An acceptable response holds only the line containing "Start a local" and every line after it to the end of the records, each reproduced exactly.
Top of Supplied data
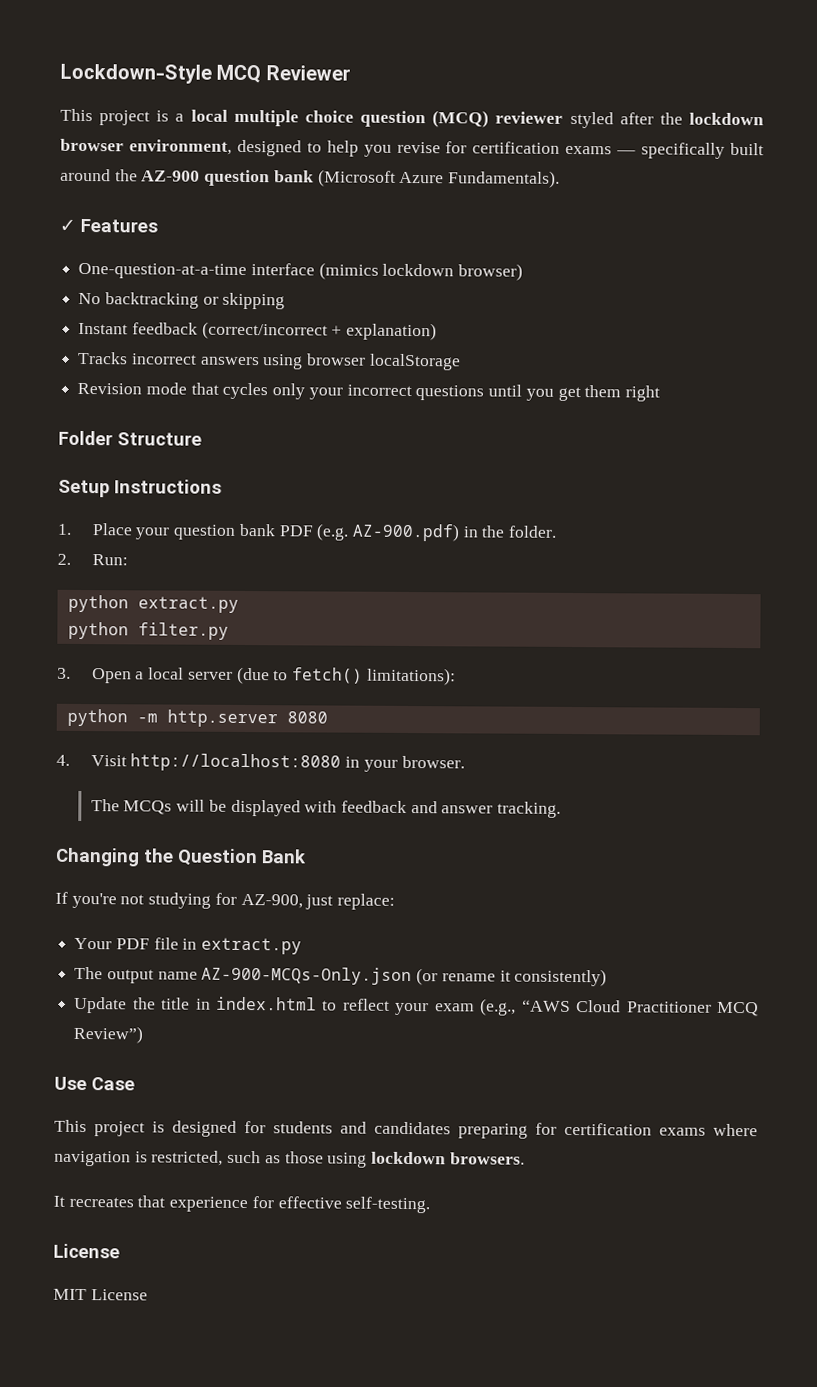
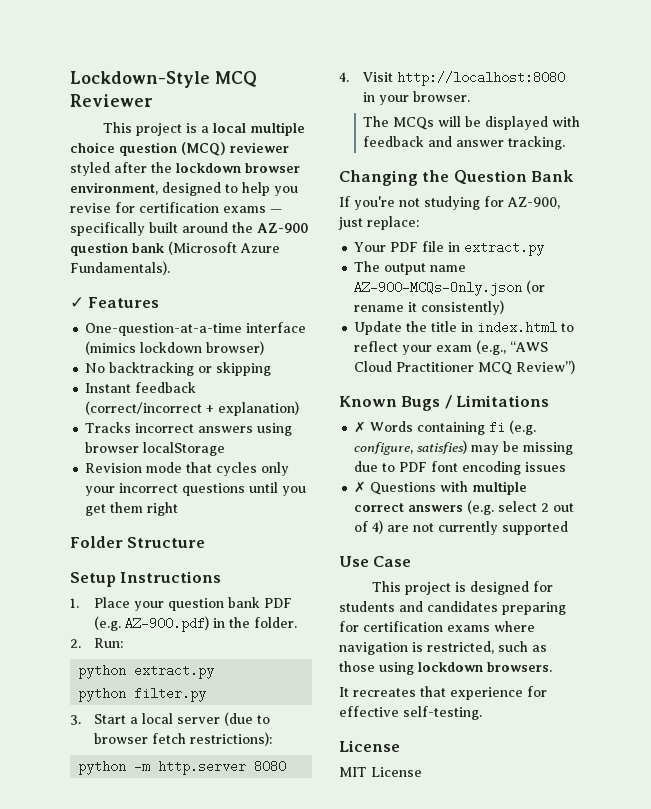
- 3. Open a local server (due to fetch() limitations):
+ 3. Start a local server (due to browser fetch restrictions):
+ Known Bugs / Limitations
+ ✗ Words containing fi (e.g. configure, satisfies) may be missing due to PDF font encoding issues
+ ✗ Questions with multiple correct answers (e.g. select 2 out of 4) are not currently supported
Bottom of Supplied data
_Expected output_:
+ 3. Start a local server (due to browser fetch restrictions):
+ Known Bugs / Limitations
+ ✗ Words containing fi (e.g. configure, satisfies) may be missing due to PDF font encoding issues
+ ✗ Questions with multiple correct answers (e.g. select 2 out of 4) are not currently supported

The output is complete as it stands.